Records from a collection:
*** Block opens ***
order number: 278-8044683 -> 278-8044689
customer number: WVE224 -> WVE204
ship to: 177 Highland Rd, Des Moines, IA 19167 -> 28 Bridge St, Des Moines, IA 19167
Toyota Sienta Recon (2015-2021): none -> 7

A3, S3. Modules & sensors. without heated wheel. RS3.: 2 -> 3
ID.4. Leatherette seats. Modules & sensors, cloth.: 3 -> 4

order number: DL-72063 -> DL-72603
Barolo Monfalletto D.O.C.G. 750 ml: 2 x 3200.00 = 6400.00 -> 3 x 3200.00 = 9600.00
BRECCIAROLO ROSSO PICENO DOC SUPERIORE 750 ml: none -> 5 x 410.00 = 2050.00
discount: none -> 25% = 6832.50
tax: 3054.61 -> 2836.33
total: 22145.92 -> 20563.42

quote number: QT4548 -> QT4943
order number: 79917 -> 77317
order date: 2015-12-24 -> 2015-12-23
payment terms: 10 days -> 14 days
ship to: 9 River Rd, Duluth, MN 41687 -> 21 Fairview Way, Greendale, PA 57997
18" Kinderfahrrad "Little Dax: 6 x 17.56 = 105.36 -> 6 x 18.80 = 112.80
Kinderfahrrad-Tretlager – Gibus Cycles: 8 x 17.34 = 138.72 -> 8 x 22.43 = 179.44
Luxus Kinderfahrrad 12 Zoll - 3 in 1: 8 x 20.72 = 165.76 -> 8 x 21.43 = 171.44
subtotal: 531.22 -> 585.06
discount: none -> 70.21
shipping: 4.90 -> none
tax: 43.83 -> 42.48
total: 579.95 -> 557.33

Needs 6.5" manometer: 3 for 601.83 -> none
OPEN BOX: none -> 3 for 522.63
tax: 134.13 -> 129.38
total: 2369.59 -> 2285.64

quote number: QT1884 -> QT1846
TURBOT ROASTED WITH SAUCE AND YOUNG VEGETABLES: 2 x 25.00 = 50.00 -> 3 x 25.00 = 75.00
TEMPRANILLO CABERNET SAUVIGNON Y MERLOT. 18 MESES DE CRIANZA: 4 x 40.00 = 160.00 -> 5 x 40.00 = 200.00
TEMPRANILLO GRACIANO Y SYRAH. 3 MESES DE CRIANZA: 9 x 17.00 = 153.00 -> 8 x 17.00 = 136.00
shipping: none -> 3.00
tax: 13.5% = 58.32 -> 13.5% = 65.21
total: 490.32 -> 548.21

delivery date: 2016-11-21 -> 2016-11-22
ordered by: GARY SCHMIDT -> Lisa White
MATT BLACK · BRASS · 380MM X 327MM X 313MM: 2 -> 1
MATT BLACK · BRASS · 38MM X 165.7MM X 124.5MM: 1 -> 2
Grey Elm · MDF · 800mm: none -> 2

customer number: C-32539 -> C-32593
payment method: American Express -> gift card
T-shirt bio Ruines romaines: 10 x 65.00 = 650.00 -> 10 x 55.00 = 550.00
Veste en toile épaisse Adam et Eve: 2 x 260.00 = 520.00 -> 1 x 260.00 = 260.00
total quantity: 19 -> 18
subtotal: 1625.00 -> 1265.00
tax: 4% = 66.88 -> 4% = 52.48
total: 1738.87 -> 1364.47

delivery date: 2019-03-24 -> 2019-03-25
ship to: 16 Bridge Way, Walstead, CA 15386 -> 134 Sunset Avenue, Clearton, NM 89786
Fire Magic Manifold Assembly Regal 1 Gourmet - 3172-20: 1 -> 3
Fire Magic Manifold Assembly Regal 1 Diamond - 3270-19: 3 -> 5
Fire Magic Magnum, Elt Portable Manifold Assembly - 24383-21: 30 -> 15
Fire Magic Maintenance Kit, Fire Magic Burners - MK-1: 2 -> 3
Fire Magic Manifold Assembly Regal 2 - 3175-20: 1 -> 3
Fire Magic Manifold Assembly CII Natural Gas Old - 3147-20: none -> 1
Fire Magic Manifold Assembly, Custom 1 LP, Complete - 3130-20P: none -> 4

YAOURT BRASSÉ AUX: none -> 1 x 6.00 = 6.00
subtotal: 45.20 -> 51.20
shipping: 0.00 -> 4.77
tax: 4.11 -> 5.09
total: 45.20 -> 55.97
*** Block closes ***
## TO DO
Lines from the start of the records through the one containing "BRECCIAROLO ROSSO PICENO" are what should be retyped, exactly and in full, both ends included.

## ANSWER TO THIS PROBLEM
order number: 278-8044683 -> 278-8044689
customer number: WVE224 -> WVE204
ship to: 177 Highland Rd, Des Moines, IA 19167 -> 28 Bridge St, Des Moines, IA 19167
Toyota Sienta Recon (2015-2021): none -> 7

A3, S3. Modules & sensors. without heated wheel. RS3.: 2 -> 3
ID.4. Leatherette seats. Modules & sensors, cloth.: 3 -> 4

order number: DL-72063 -> DL-72603
Barolo Monfalletto D.O.C.G. 750 ml: 2 x 3200.00 = 6400.00 -> 3 x 3200.00 = 9600.00
BRECCIAROLO ROSSO PICENO DOC SUPERIORE 750 ml: none -> 5 x 410.00 = 2050.00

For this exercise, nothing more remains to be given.